Samayal Express is a 2024 Indian Tamil-language cooking game show which airs on Zee Tamil and streamed on ZEE5. Over two years, Samayal Express has rolled out two seasons. The first season premiered on 15 September 2024 and ended on 30 March 2025. The first season is hosted by Ayesha Zeenath and judged by Seetha (episodes 1-5), Krishna McKenzie and Sujitha. It features Tamil dishes.

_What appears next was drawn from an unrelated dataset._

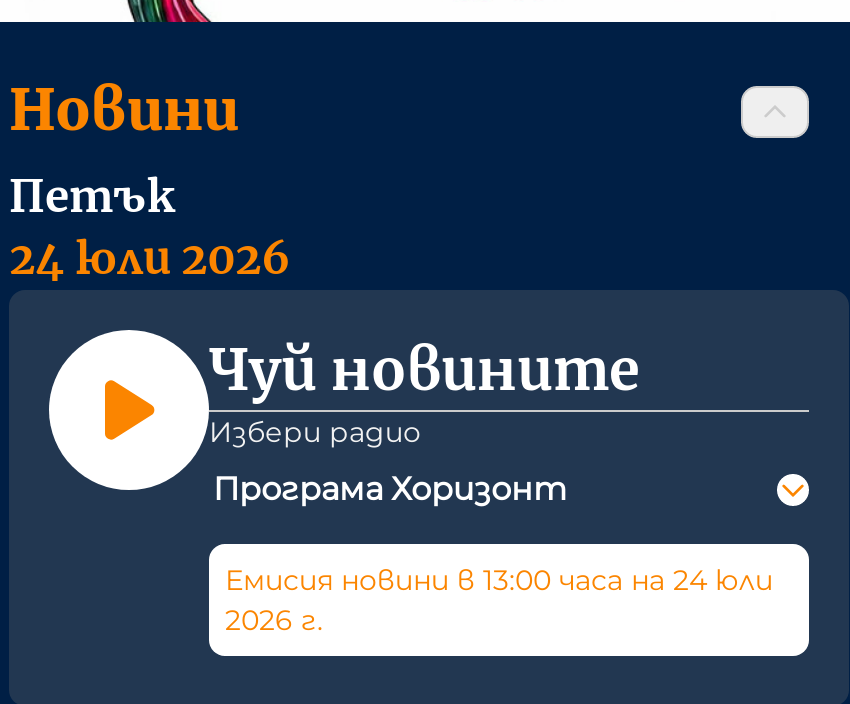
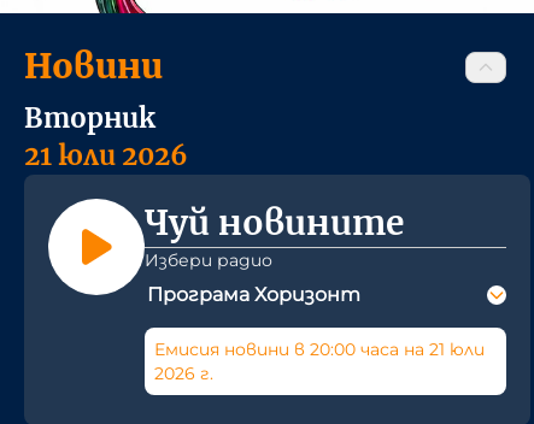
[9,168,291,286] Петък | 24 юли 2026 -> [24,101,188,172] Вторник | 21 юли 2026
[225,562,773,598] Емисия новини в 13:00 часа на 24 юли -> [154,339,485,360] Емисия новини в 20:00 часа на 21 юли

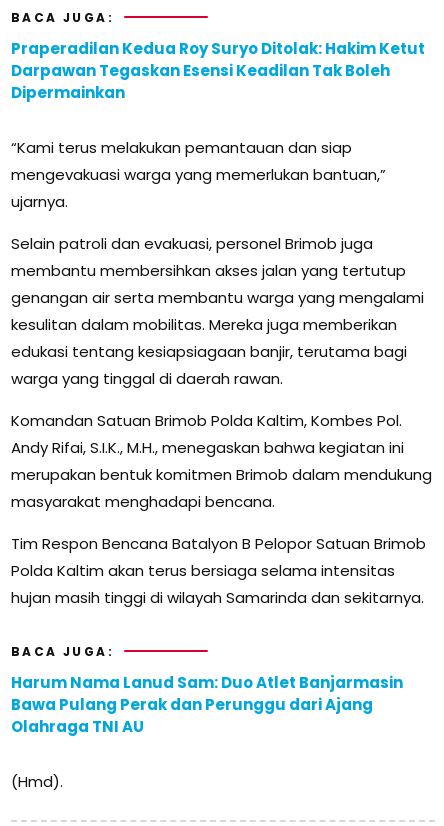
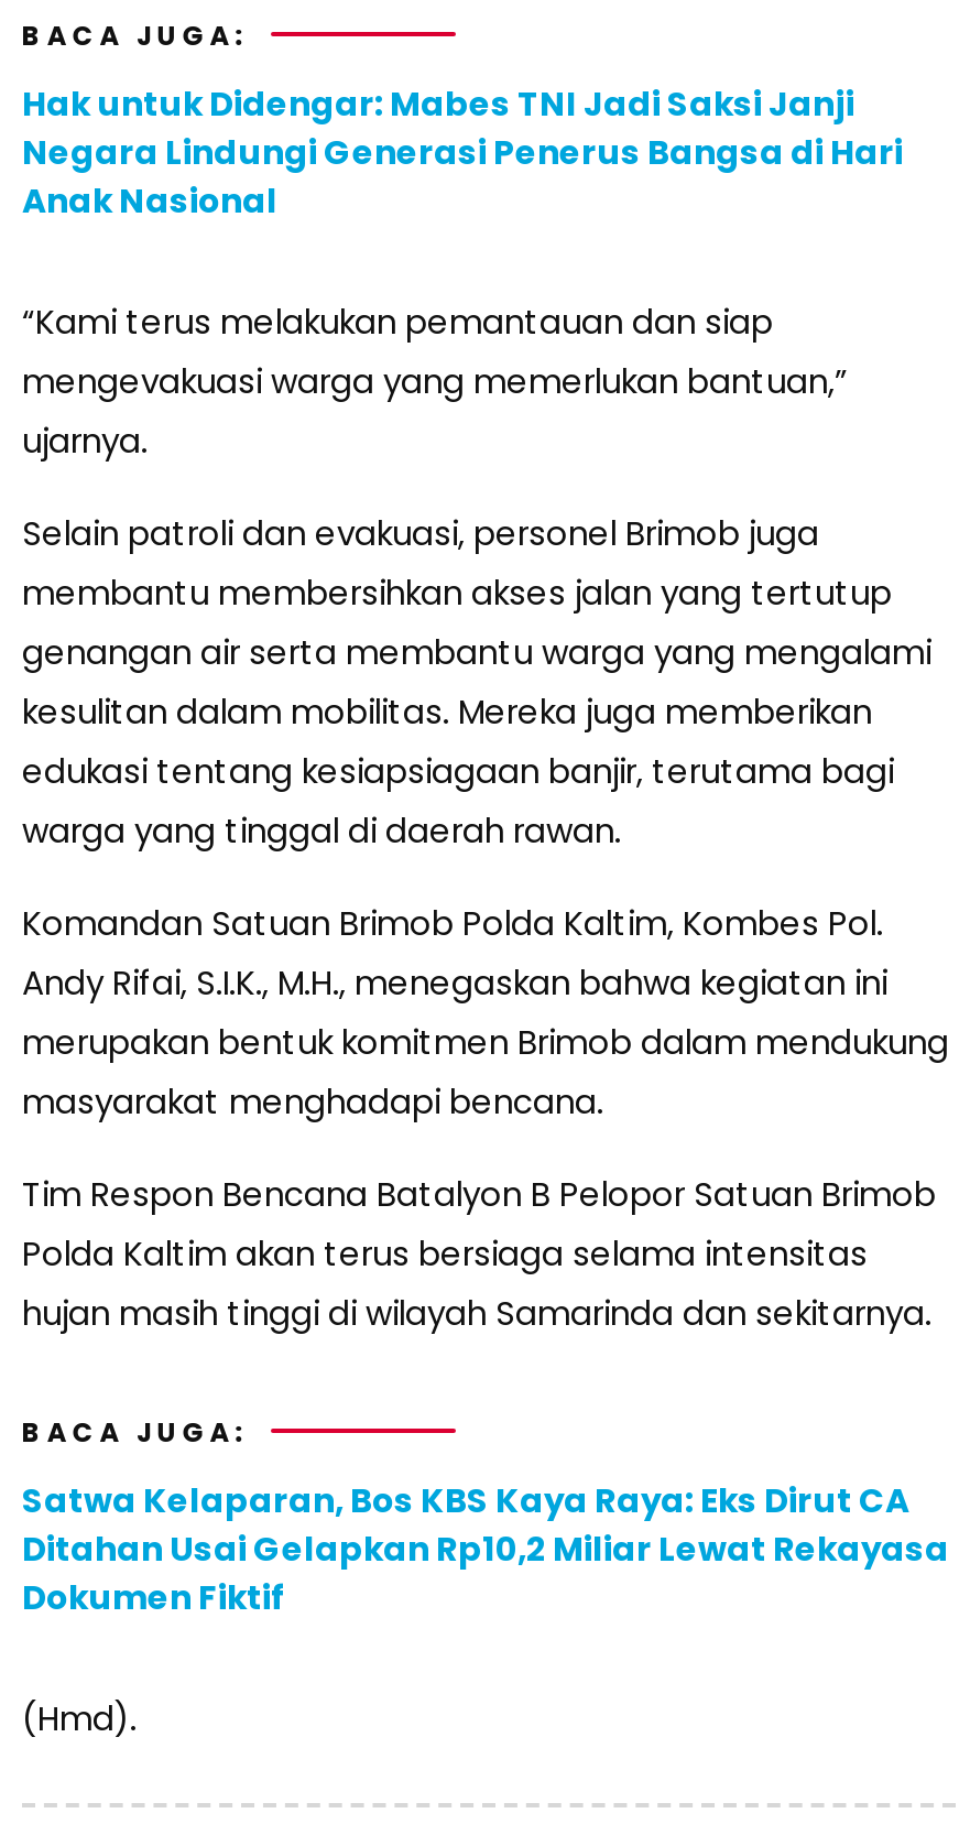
[11,38,425,102] Praperadilan Kedua Roy Suryo Ditolak: Hakim Ketut | Darpawan Tegaskan Esensi Keadilan Tak Boleh | Dipermainkan -> [22,79,903,222] Hak untuk Didengar: Mabes TNI Jadi Saksi Janji | Negara Lindungi Generasi Penerus Bangsa di Hari | Anak Nasional
[11,672,403,736] Harum Nama Lanud Sam: Duo Atlet Banjarmasin | Bawa Pulang Perak dan Perunggu dari Ajang | Olahraga TNI AU -> [22,1476,949,1619] Satwa Kelaparan, Bos KBS Kaya Raya: Eks Dirut CA | Ditahan Usai Gelapkan Rp10,2 Miliar Lewat Rekayasa | Dokumen Fiktif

The second season premiered on 13 July 2025 on every Sunday. Sujitha returned to host and judged, along with Shaalin Zoya.

==Series overview==

| Season |  | Episodes | Original Broadcast |  | Host |
| First Aired | Last Aired |
|  | 1 | 29 | 15 September 2024 | 30 March 2025 | Ayesha Zeenath |
|  | 2 | TBA | 13 July 2025 | TBA | Shaalin Zoya |

== Season 1 ==
The first season aired from 15 September 2024 to 30 March 2025 on every Sunday at 13:30 and ended with 29 Episodes. The show was hosted by Ayesha Zeenath and judged by Krishna McKenzie, Seetha and Sujitha.

=== Episodes ===

| Episodes | Release date | Team |  | Ref |
|---|---|---|---|---|
| 1 | 15 September 2024 | Madhumitha H. Priyadharshini | Salma Arun Preetha Reddy |  |
| 2 | 22 September 2024 | Myna Nandhini Yogeswaram | Srithika Saneesh SSR Aaryann |  |
| 3 | 29 September 2024 | Farina Azad Singapore Deepan | Shamili Sukumar Diwakar |  |
| 4 | 6 October 2024 | Shobanaa Singapore Deepan | Padine Kumar Fouziee |  |
| 5 | 13 October 2024 | Robo Shankar Priyanka Robo Shankar | Senthil Ganesh Rajalakshmi |  |
| 6 | 20 October 2024 | Sendrayan Kayalvizhi | Vidyullekha Raman Sanjay |  |

== Season 2 ==
The second season of the Samayal Express show, It premiered on 13 July 2025. Sujitha has officially once again been appointed as the judge, Ayesha Zeenath was replaced by Shaalin Zoya as host.

=== Episodes ===

| Episodes | Release date | Guest | Ref |
|---|---|---|---|
| 1 | 13 July 2025 | Sanjeev Venkat & Preethi Sanjeev |  |
| 2 | 20 July 2025 | Deepa & Shankar |  |
| 3 | 27 July 2025 | Vadivukkarasi & Nalini |  |
| 4 | 3 August 2025 | Darshan & Aarisha |  |
| 5 | 10 August 2025 | Vignesh & Uma |  |
| 6 | 17 August 2025 | Snehan & Kannika Ravi |  |
| 7 | 24 August 2025 | Nakkhul & Sruti Bhaskar |  |
| 8 | 31 August 2025 | Vichithra & Shaaji |  |
| 9 | 7 September 2025 | Praveena Bhagyaraj & Saranya |  |
| 10 | 14 September 2025 | Myna Nandhini & Yogeswaram |  |
| 11 | 21 September 2025 | Ambika & Jovika Vijayakumar |  |
| 12 | 28 September 2025 | Senthil Ganesh & Rajalakshmi |  |
| 13 | 5 October 2025 | Bose Venkat & Sonia |  |
| 14 | 12 October 2025 | Kumaran & Deepika |  |
| 15 | 19 October 2025 | Anupama & Aadhithya & Yuvina |  |
| 16 | 26 October 2025 | Gayathri & Vanaja |  |
| 17 | 31 October 2025 | TSK & Vaishu |  |
| 18 | 7 November 2025 | Aadhithya & Anju |  |
| 19 | 16 November 2025 | Grace Karunas & Rithika |  |
| 20 | 23 November 2025 | Reshma & Kirthika |  |
| 21 | 30 November 2025 | Indraja & Priyanka Roboshankar |  |
| 22 | 14 December 2025 | Deepak & Shivaranjini |  |
| 23 | 11 January 2026 | Gayathri & Yuvaraj |  |
| 24 | 8 February 2026 | Dharani & Kitcha |  |
| 25 | 15 February 2026 | Namitha & Veerendra |  |
| 26 | 22 February 2026 | Nizhalgal Ravi & Rekha |  |
| 27 | 1 March 2026 | Deena & Julie |  |
| 28 | 9 March 2026 | Muthukumaran & Amma |  |

== Production ==
=== Release ===
The first teaser was released on 28 August 2024, featuring Seetha with the slogan "Avanga Veedu Samayalai Parthirupinga Ivanga Veedu Samaiyalai Parthiruppinga Namma Veedu Samayalai Parkka Ready ah". The second teaser was unveiled on 30 August 2024, featuring second judge Krishna McKenzie. The first episode was telecast on Sunday, 15 September 2024.